* [Data entries]:
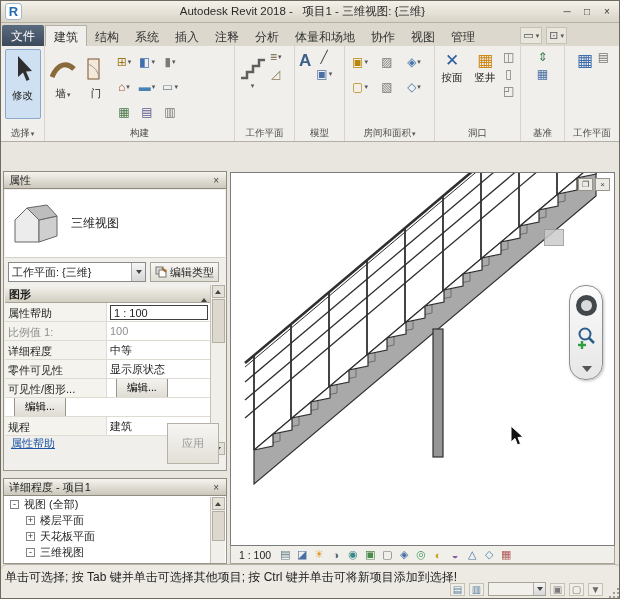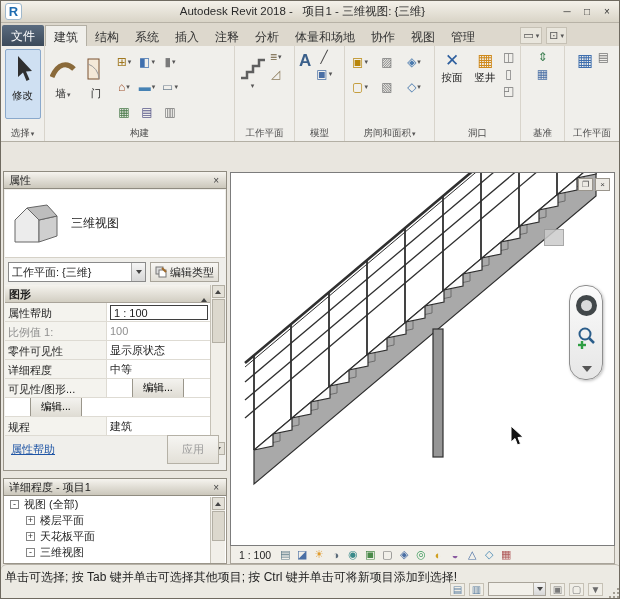--- a/index.html
+++ b/index.html
@@ -352,12 +352,12 @@
         <div class="pval disabled">100</div>
       </div>
       <div class="prow">
+        <div class="plabel">详细程度</div>
+        <div class="pval">中等</div>
+      </div>
+      <div class="prow">
         <div class="plabel">零件可见性</div>
         <div class="pval">显示原状态</div>
-      </div>
-      <div class="prow">
-        <div class="plabel">详细程度</div>
-        <div class="pval">中等</div>
       </div>
       <div class="prow">
         <div class="plabel">可见性/图形...</div>

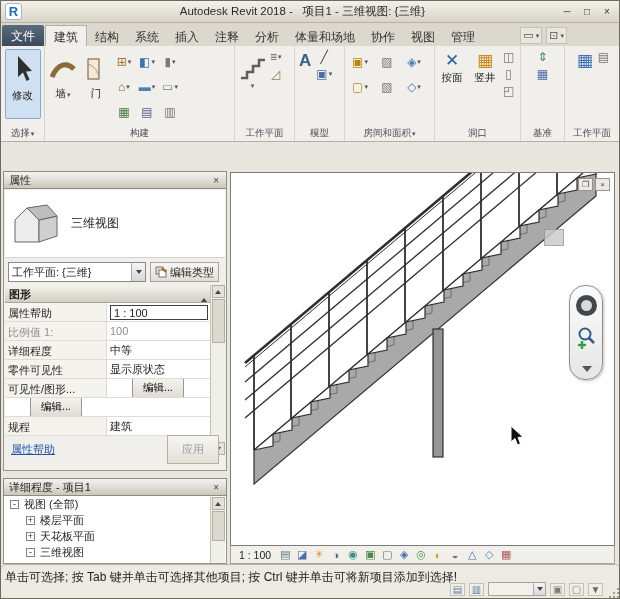--- a/index.html
+++ b/index.html
@@ -55,7 +55,7 @@
   .pval{flex:1;padding:1px 3px;background:#fff;display:flex;align-items:center;white-space:nowrap;overflow:hidden;}
   .pcombo{display:block;width:100%;border:1px solid #3f3f3f;background:#fff;padding:0 3px;height:15px;line-height:14px;}
   .disabled{color:#8f8f8f;}
-  .pbtn{font-size:10.5px;background:linear-gradient(#f6f5f2,#dcd9d0);border:1px solid #9a968b;padding:0 10px;height:25px;margin-left:22px;}
+  .pbtn{font-size:10.5px;background:linear-gradient(#f6f5f2,#dcd9d0);border:1px solid #9a968b;padding:0 10px;height:25px;margin-left:6px;}
   .pscroll{position:absolute;right:1px;top:96px;width:15px;height:170px;background:#f1efe9;border-left:1px solid #c5c1b6;display:flex;flex-direction:column;align-items:center;}
   .sarr{width:13px;height:13px;background:#e4e1d8;border:1px solid #b3afa4;display:flex;align-items:center;justify-content:center;}
   .sthumb{width:13px;height:44px;background:#dcd8cd;border:1px solid #b3afa4;margin-top:1px;}

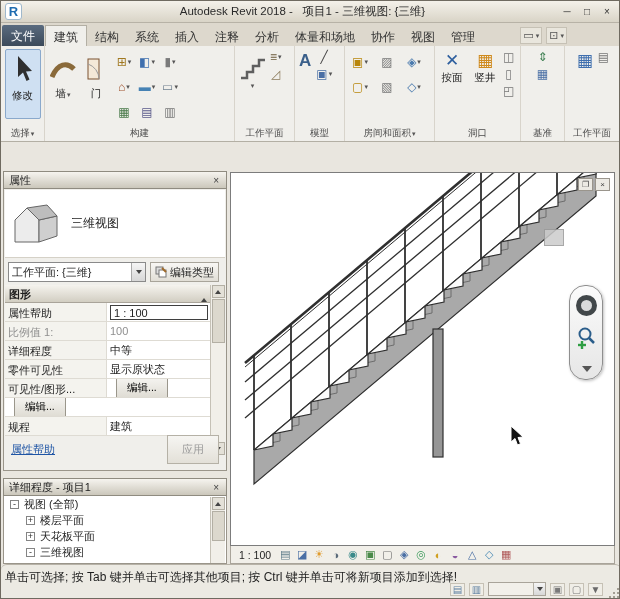--- a/index.html
+++ b/index.html
@@ -62,7 +62,7 @@
   .sspace{flex:1;}
   .helprow{position:absolute;left:1px;bottom:6px;width:220px;display:flex;align-items:center;padding:0 6px;}
   .helplink{font-size:11px;color:#1f55a5;text-decoration:underline;}
-  .applybtn{margin-left:auto;font-size:11px;color:#9a9a9a;background:linear-gradient(#f6f5f2,#e3e0d8);border:1px solid #b5b1a6;padding:6px 14px;}
+  .applybtn{margin-left:auto;font-size:11px;color:#9a9a9a;background:linear-gradient(#f6f5f2,#e3e0d8);border:1px solid #b5b1a6;padding:12px 14px;}
 
   .trow{height:16px;display:flex;align-items:center;font-size:11px;padding-left:6px;white-space:nowrap;}
   .trow.child{padding-left:22px;}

* [Work item]: Leave out the pictures and return every record word for word.

* [Solution to the problem]:
--- a/index.html
+++ b/index.html
@@ -352,12 +352,12 @@
         <div class="pval disabled">100</div>
       </div>
       <div class="prow">
+        <div class="plabel">详细程度</div>
+        <div class="pval">中等</div>
+      </div>
+      <div class="prow">
         <div class="plabel">零件可见性</div>
         <div class="pval">显示原状态</div>
-      </div>
-      <div class="prow">
-        <div class="plabel">详细程度</div>
-        <div class="pval">中等</div>
       </div>
       <div class="prow">
         <div class="plabel">可见性/图形...</div>

--- a/index.html
+++ b/index.html
@@ -55,7 +55,7 @@
   .pval{flex:1;padding:1px 3px;background:#fff;display:flex;align-items:center;white-space:nowrap;overflow:hidden;}
   .pcombo{display:block;width:100%;border:1px solid #3f3f3f;background:#fff;padding:0 3px;height:15px;line-height:14px;}
   .disabled{color:#8f8f8f;}
-  .pbtn{font-size:10.5px;background:linear-gradient(#f6f5f2,#dcd9d0);border:1px solid #9a968b;padding:0 10px;height:25px;margin-left:22px;}
+  .pbtn{font-size:10.5px;background:linear-gradient(#f6f5f2,#dcd9d0);border:1px solid #9a968b;padding:0 10px;height:25px;margin-left:6px;}
   .pscroll{position:absolute;right:1px;top:96px;width:15px;height:170px;background:#f1efe9;border-left:1px solid #c5c1b6;display:flex;flex-direction:column;align-items:center;}
   .sarr{width:13px;height:13px;background:#e4e1d8;border:1px solid #b3afa4;display:flex;align-items:center;justify-content:center;}
   .sthumb{width:13px;height:44px;background:#dcd8cd;border:1px solid #b3afa4;margin-top:1px;}

--- a/index.html
+++ b/index.html
@@ -62,7 +62,7 @@
   .sspace{flex:1;}
   .helprow{position:absolute;left:1px;bottom:6px;width:220px;display:flex;align-items:center;padding:0 6px;}
   .helplink{font-size:11px;color:#1f55a5;text-decoration:underline;}
-  .applybtn{margin-left:auto;font-size:11px;color:#9a9a9a;background:linear-gradient(#f6f5f2,#e3e0d8);border:1px solid #b5b1a6;padding:6px 14px;}
+  .applybtn{margin-left:auto;font-size:11px;color:#9a9a9a;background:linear-gradient(#f6f5f2,#e3e0d8);border:1px solid #b5b1a6;padding:12px 14px;}
 
   .trow{height:16px;display:flex;align-items:center;font-size:11px;padding-left:6px;white-space:nowrap;}
   .trow.child{padding-left:22px;}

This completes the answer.